Io la mia lezione più o meno l’ho finita. Voglio soltanto ritornare qua. Questa mia iniziativa nasce all’interno di una situazione che voi tutti conoscete. Gli studenti, i docenti, i tecnici e i precari dell’Accademia di Brera, come quelli di ogni altra scuola e università d’Italia e non solo d’Italia, sanno bene cosa sta accadendo. Sanno bene che all’interno di un complicato balletto di ‘te la do, non te la do, forse sì, domani no’, all’interno di una cortina fumogena di incomprensibili barocchismi... il punto è, ‘I soldi non ci son più!’ Perché i soldi non ci sono più? Cosa è successo? Come mai sono scomparsi tutti quei soldi? A Brera ce n’erano un sacco, pare. Non ci sono più. Ma uno può dire anche, ma scusa l’Europa è ricca! Come mai tutto d’un tratto non ci sono più i soldi? L’Europa è ricca di milioni di tecnici, poeti, medici, inventori, operai specializzati, ingegneri nucleari... Come mai siamo diventati poveri? Cosa è successo? E’ successa una cosa molto semplice. Che l’intera ricchezza che noi produciamo deve essere versata nella casse di una minuscola minoranza di sfruttatori. Questo è successo! L’intero meccanismo della crisi finanziaria europea è stato finalizzato allo spostamento di ricchezza più straordinario che la storia umana abbia mai visto, dalla società verso la classe finanziaria, verso il capitalismo finanziario. Questo è quello che è successo! Dunque, quello che sta succedendo a Brera non è che un tassello, un aspetto dell’immenso spostamento di ricchezza, la nostra ricchezza, la ricchezza dell’intelligenza collettiva, che viene contabilizzata all’interno delle casseforti delle banche.

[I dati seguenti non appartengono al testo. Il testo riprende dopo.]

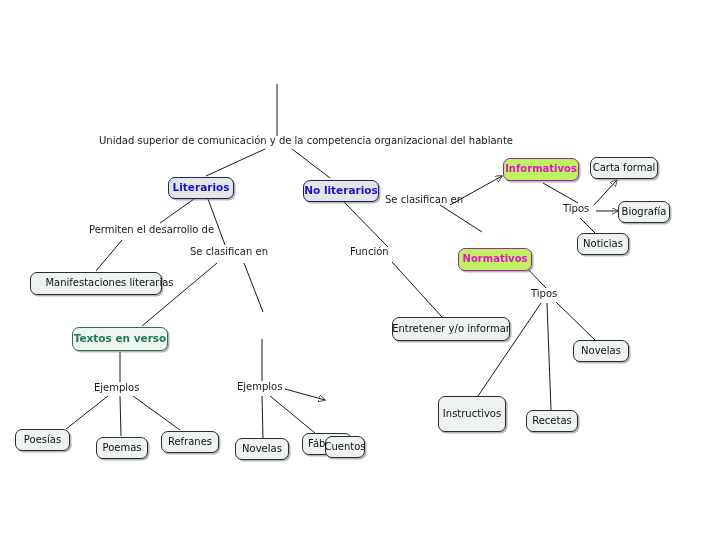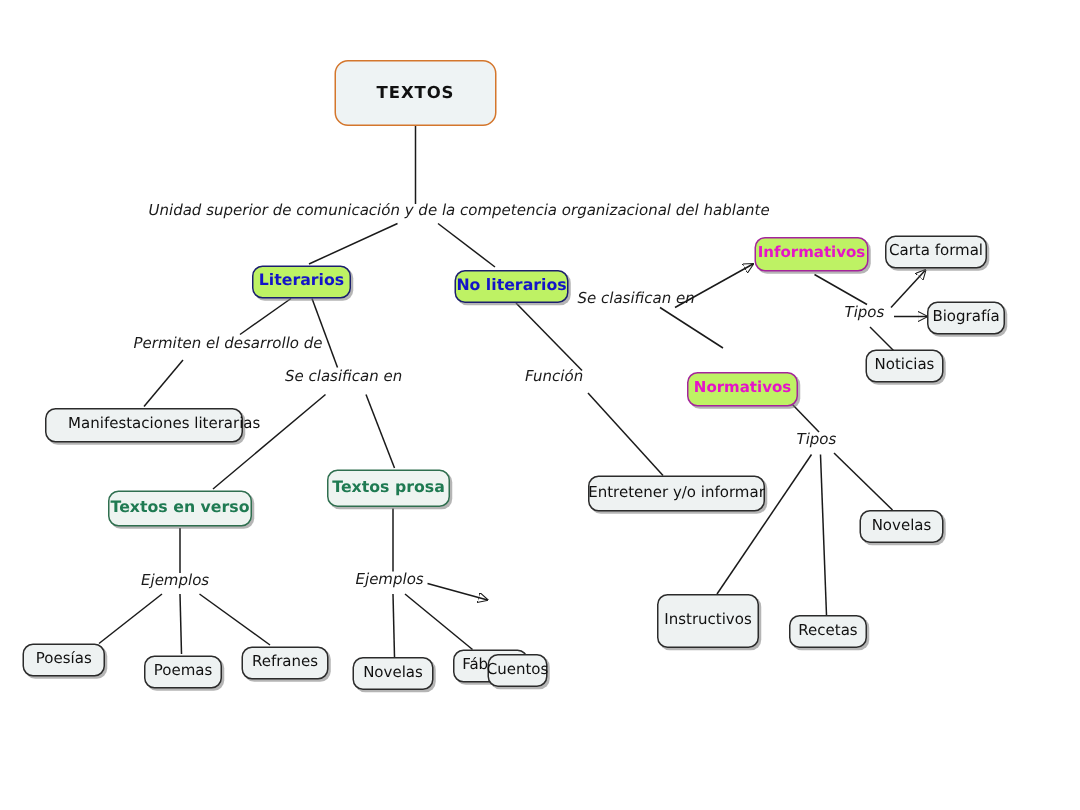--- a/index.html
+++ b/index.html
@@ -160,7 +160,6 @@
     <line x1="285" y1="389" x2="325" y2="400" marker-end="url(#arrow)"></line>
   </svg>
 
-  <div class="node root" style="left:223px; top:40px; width:108px; height:44px;">TEXTOS</div>
 
   <div class="edge-label" style="left:99px; top:136px;">Unidad superior de comunicación y de la competencia organizacional del hablante</div>
 

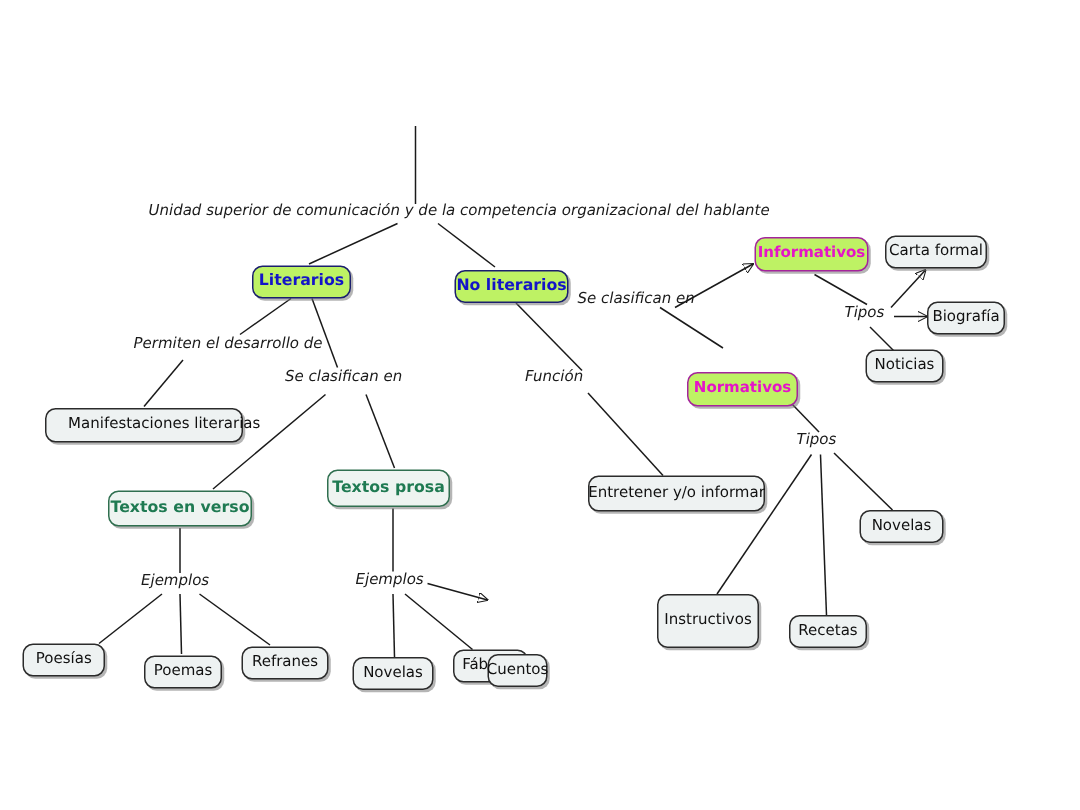--- a/index.html
+++ b/index.html
@@ -83,7 +83,6 @@
     white-space: nowrap;
     background: transparent;
     line-height: 1;
-    font-style: italic;
   }
   svg line, svg path {
     stroke: #1a1a1a;

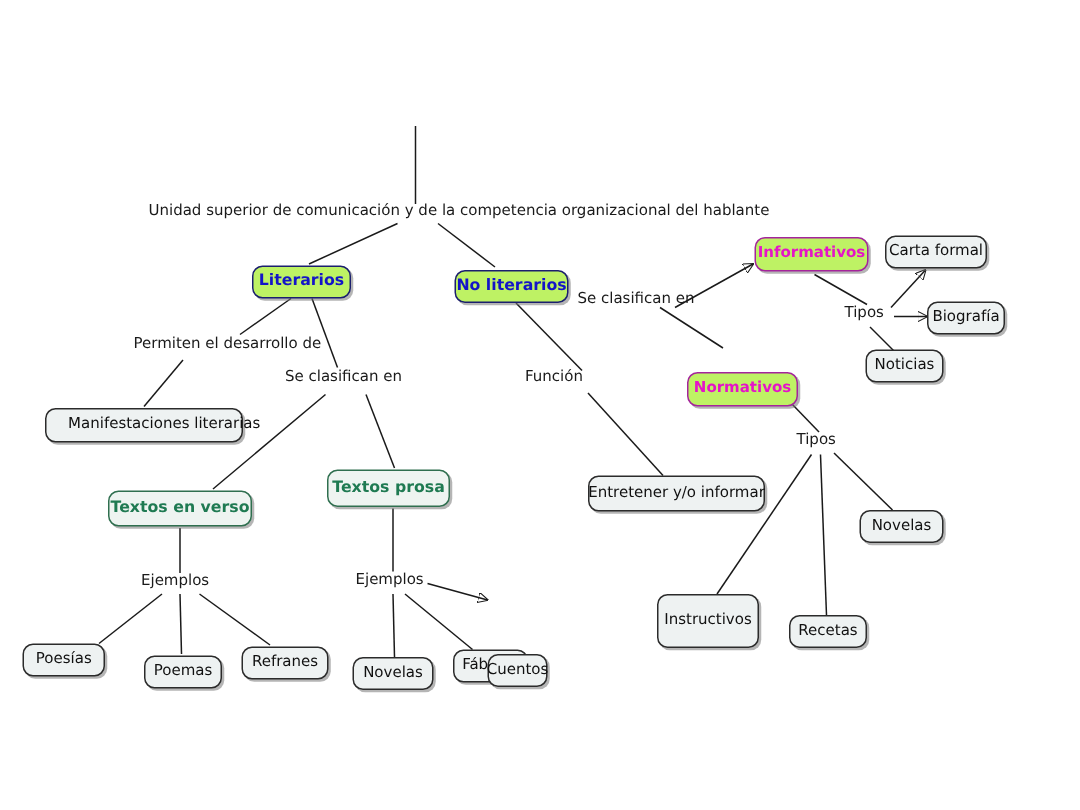--- a/index.html
+++ b/index.html
@@ -54,7 +54,7 @@
   }
   .node.blue {
     border: 1.3px solid #1b1f6e;
-    background: #bef264;
+    background: #e5e5e5;
     color: #1414c8;
     font-weight: bold;
     font-size: 10.5px;

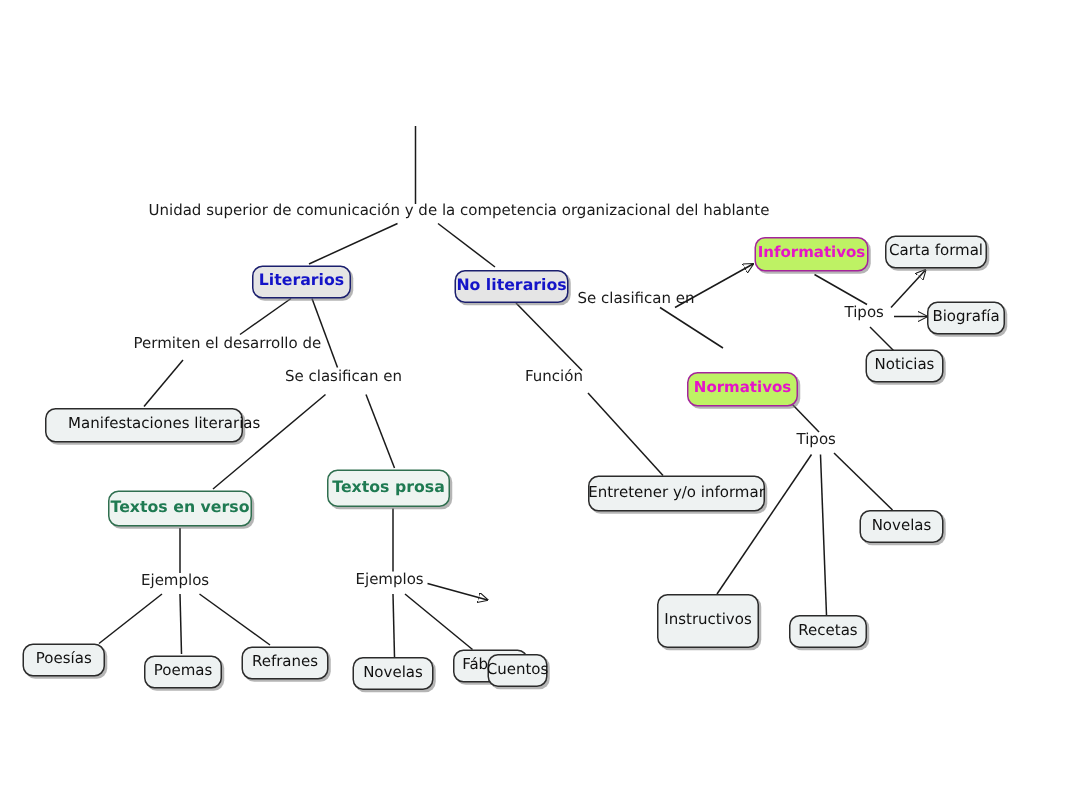--- a/index.html
+++ b/index.html
@@ -180,7 +180,6 @@
 
   <div class="node plain" style="left:161px; top:431px; width:58px; height:22px;">Refranes</div>
 
-  <div class="node green" style="left:218px; top:313px; width:82px; height:25px;">Textos prosa</div>
 
   <div class="edge-label" style="left:237px; top:382px;">Ejemplos</div>
 

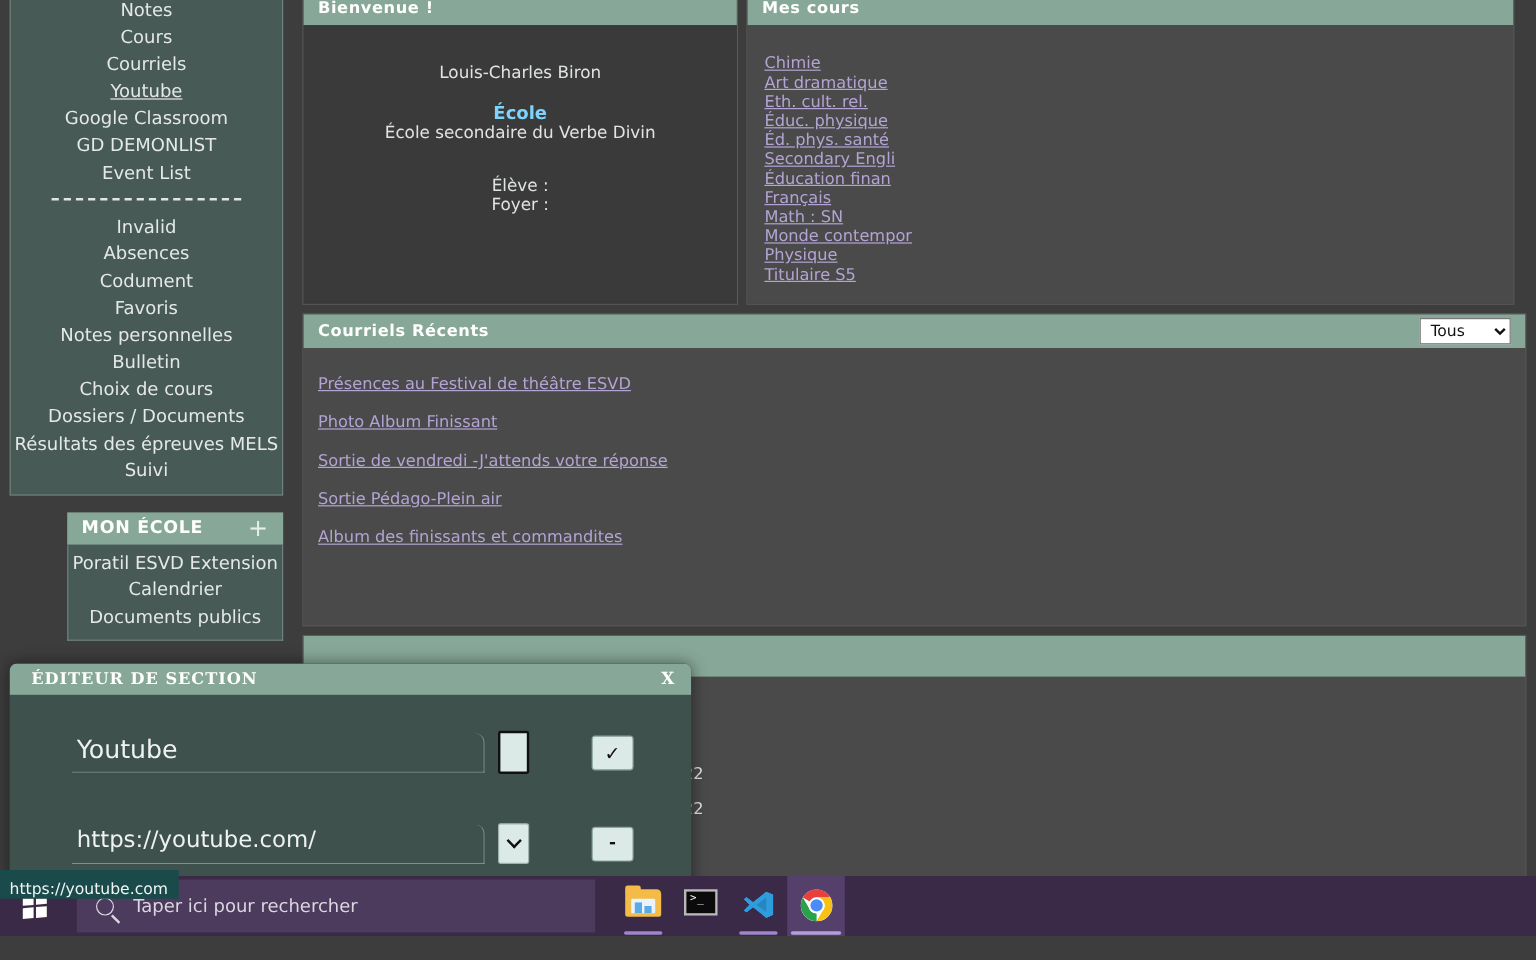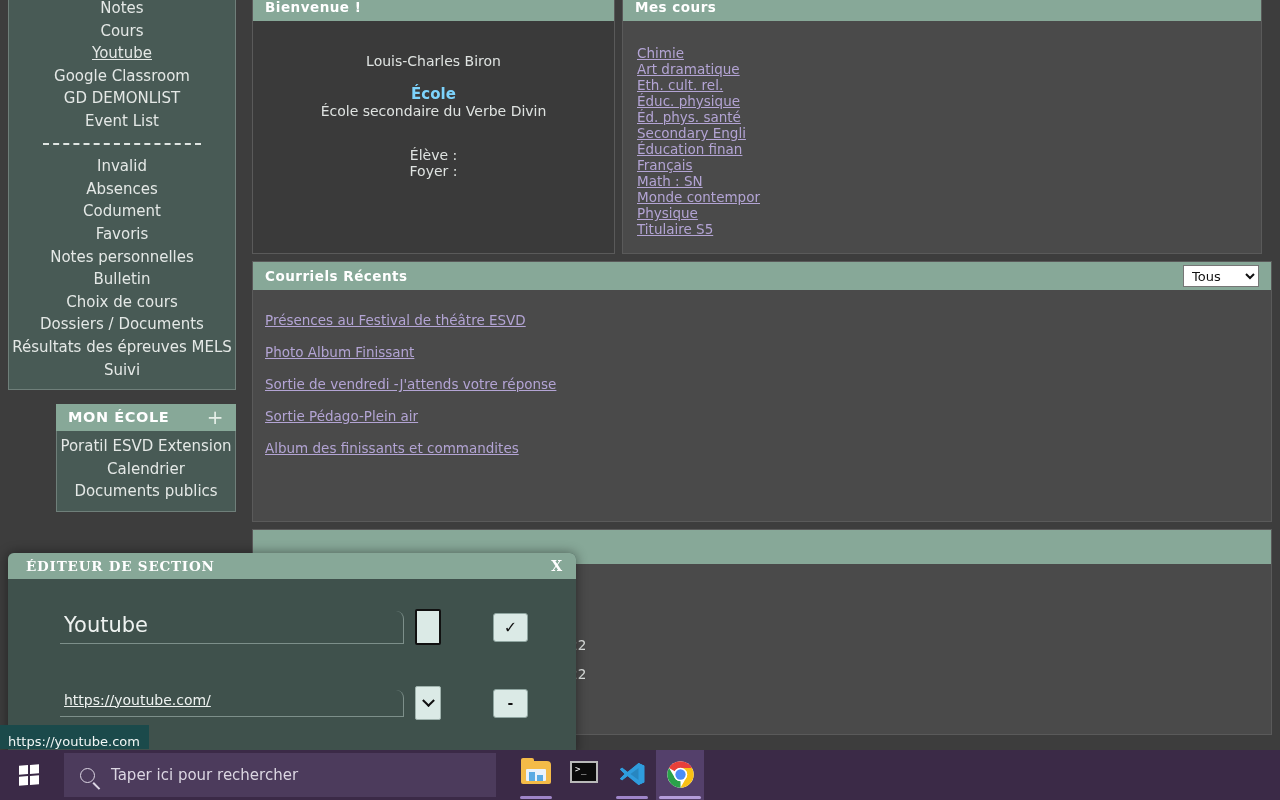--- a/index.html
+++ b/index.html
@@ -391,6 +391,7 @@
       <div class="nav-panel">
         <div class="nav-item">Notes</div>
         <div class="nav-item">Cours</div>
+        <div class="nav-item">Courriels</div>
         <div class="nav-item active">Youtube</div>
         <div class="nav-item">Google Classroom</div>
         <div class="nav-item">GD DEMONLIST</div>

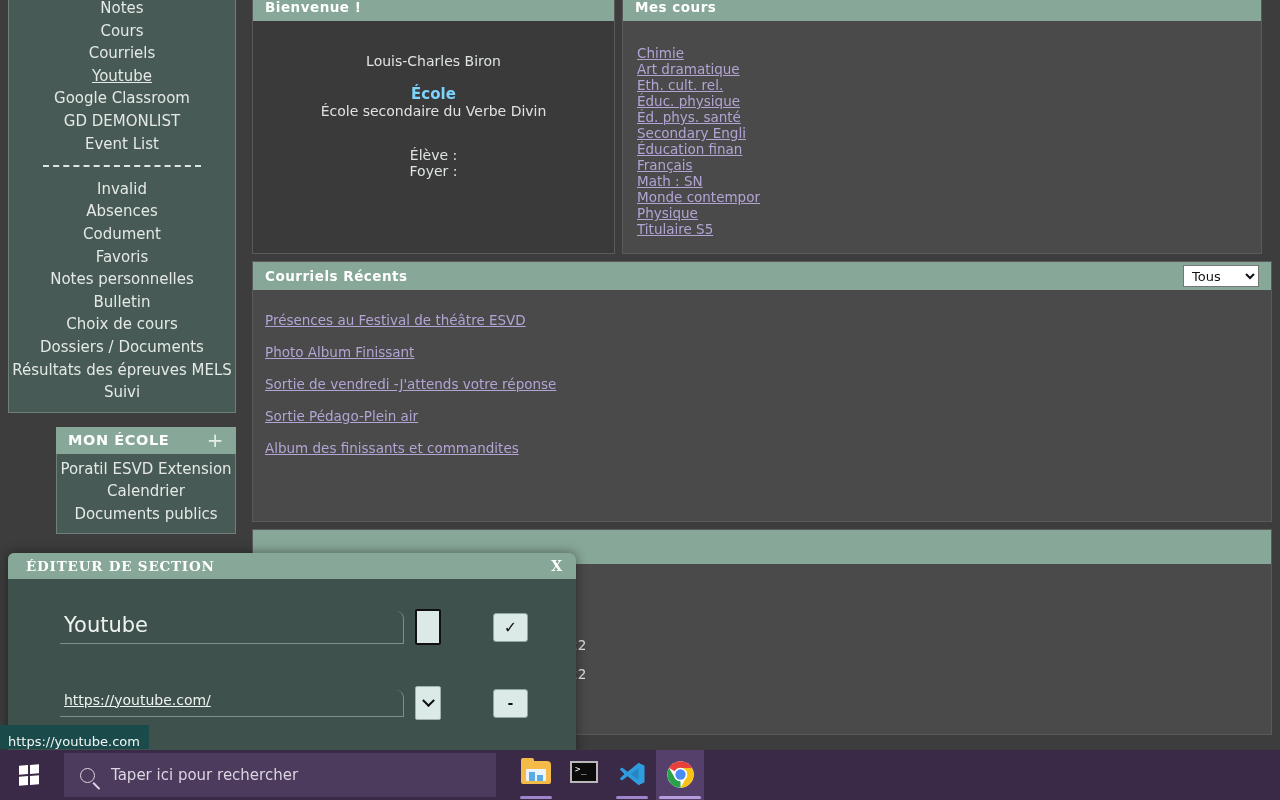--- a/index.html
+++ b/index.html
@@ -218,8 +218,7 @@
     outline: none;
   }
   .ed-input.small {
-    font-size: 14px;
-    text-decoration: underline;
+    font-size: 19px;
     padding-bottom: 8px;
   }
   .ed-select {

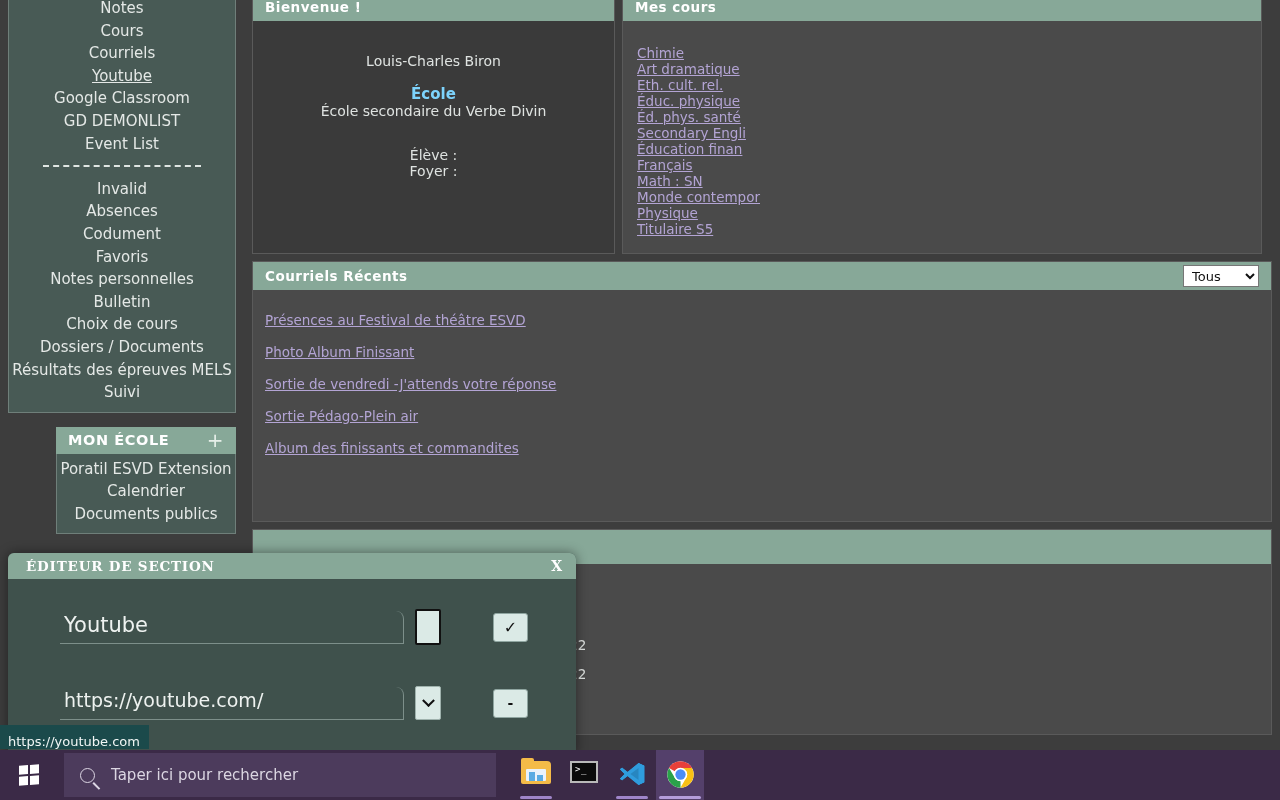--- a/index.html
+++ b/index.html
@@ -271,7 +271,7 @@
   
   #taskbar {
     position: absolute;
-    left: 0; top: 750px;
+    left: 0; top: 730px;
     width: 1280px; height: 50px;
     background: #3b2a47;
     display: flex; align-items: center;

Bene , noi alle banche abbiamo deciso di dedicare un po’ di attenzione. E io vi comunico qua, in quanto docente precario di Brera, che d’ora in avanti le mie lezioni di svolgeranno in una banca. La prossima lezione io la terrò il 25 marzo là di fronte, dentro i locali del Credit Agricol. E’ là che si svolgerà, oltre la statua della quale qua vediamo il culo, nell’altro lato della piazza c’è una banca nella quale io chiedo di poter tenere la mia prossima lezione la mattina del 25 marzo, alle 11.30. E non lo faccio perché sono uno squilibrato individualista... Sono anche uno squilibrato individualista... Ma la ragione per cui prendo questa decisione e ve la comunico è perché si è costituito in Europa il Knowledge Liberation Front, che in italiano vuole dire Fronte di Liberazione della Conoscenza ‘ potevano essere meno retorici, i ragazzi... Il Knowledge Liberation Front indice per il 25 marzo un teach-in in 40 città europee. A Londra prima di tutto, perché come sapete il 26 marzo in Inghilterra, dopo tanti anni si tiene uno sciopero generale. Perché l’Inghilterra sta vivendo una tempesta di violenza finanziaria di proporzioni eccezionali e quindi il 26 marzo là si sciopera, si scende in piazza. Il giorno prima il Knowledge Liberation Front indice 40 azioni di teach-in in 40 città europee. Prima di tutto a Londra, ma anche a Parigi, Bruxelles, Berlino, Praga, Barcellona, Madrid, Bologna, Milano e in tante altre città. Noi faremo una cosa molte semplice: ci metteremo il vestito buono, andremo negli uffici di una banca, ci sederemo per terra, tireremo fuori una banana, un cappuccino e un panino, come si fa tra persone civili, e parleremo di biologia molecolare, parleremo di Goethe, leggeremo il Faust, leggeremo le poesie di Rainer Maria Rilke, qualcuno parlerà della poetica di Kandinsky e qualcun altro invece di fisica nucleare. Questo faremo il 25 marzo in 40 città europee, perché è giunto il momento che la società Europea ridiventi quello che ha potuto essere in alcuni momenti della sua storia: puramente e semplicemente una società civile. Grazie.